The opinion of the court was delivered by: Gladys Kessler United States District Judge


Plaintiff Robert Frazier ("Plaintiff") brings this action against Defendants Edwina Williams ("Detective Williams") and the District of Columbia, pursuant to 42 U.S.C. § 1983. This matter is now before the Court on Defendants' Motion for Summary Judgment [Dkt. No. 61]. Upon consideration of the Motion, Opposition, Reply, Surreply, the entire record herein, and for the reasons set forth below, Defendants' Motion for Summary Judgment is granted.
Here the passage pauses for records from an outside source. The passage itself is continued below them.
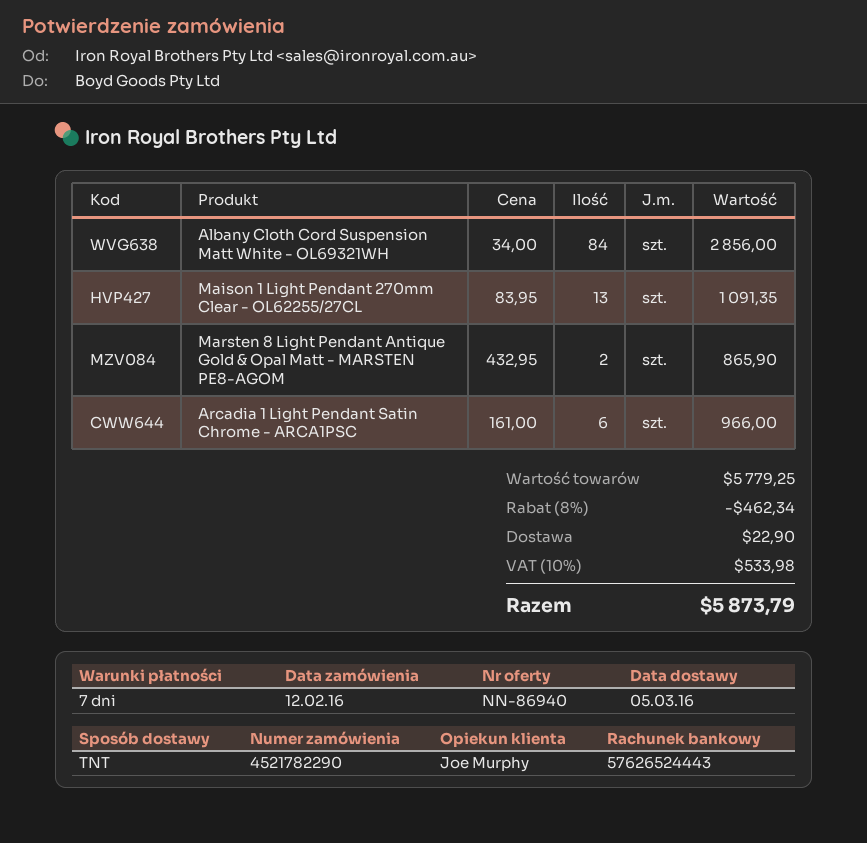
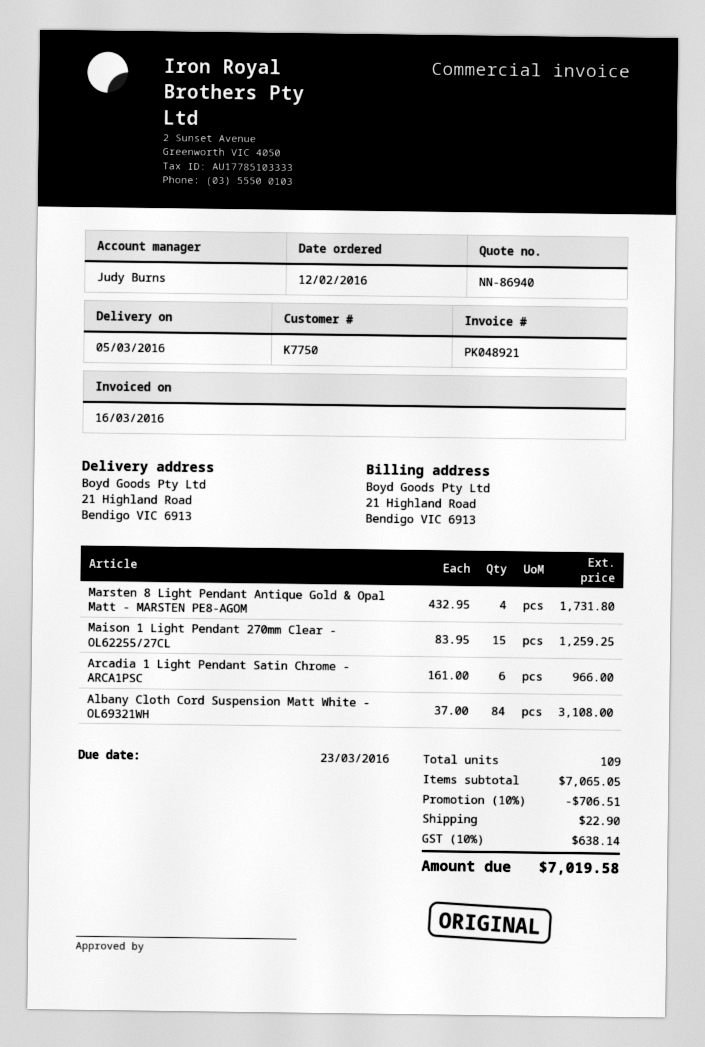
sales rep: Joe Murphy -> Judy Burns
Albany Cloth Cord Suspension Matt White - OL69321WH: 84 x 34.00 = 2856.00 -> 84 x 37.00 = 3108.00
Maison 1 Light Pendant 270mm Clear - OL62255/27CL: 13 x 83.95 = 1091.35 -> 15 x 83.95 = 1259.25
Marsten 8 Light Pendant Antique Gold & Opal Matt - MARSTEN PE8-AGOM: 2 x 432.95 = 865.90 -> 4 x 432.95 = 1731.80
subtotal: 5779.25 -> 7065.05
discount: 8% = 462.34 -> 10% = 706.51
tax: 10% = 533.98 -> 10% = 638.14
total: 5873.79 -> 7019.58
This law suit concerns an altercation at a downtown District of Columbia night club called LaCage, where Plaintiff worked as a "go-go boy." LaCage is widely perceived and had the reputation of being a gay nightclub which featured male entertainers who danced on a stage and on bar tops. Pl. Compl. ¶ 9.

While there is substantial dispute about many of the facts, the following are undisputed. In the early morning of February 16, 2003,*fn2 Plaintiff completed his performance, dressed in street clothes, and joined the customers in the bar area of the nightclub. Plaintiff believed that two men in the audience had been criticizing or disparaging his performance as he danced. An altercation then occurred between Plaintiff and the two audience members he thought were criticizing his performance, who were later identified as Jonathan Tart and Shane Kline.

While it is undisputed that Plaintiff touched Kline first, and without consent, Plaintiff ended up being assaulted and suffering some physical injury, the extent of which is also disputed. There is contradictory evidence about whether Kline and Tart had or had not been drinking heavily. The next day, Plaintiff telephoned Sgt. Brett Parsons of the Metropolitan Police Department ("MPD") Gay and Lesbian Liaison Unit, and described the incident to him. At that time, Plaintiff was uncertain about pressing charges, because he did not want bad publicity or exposure for his employer and because his injuries did not appear to be permanent. The next day, Tart and Kline made their own reports to MPD claiming that Plaintiff had attacked Kline, and Kline swore out a complaint against Plaintiff for simple assault.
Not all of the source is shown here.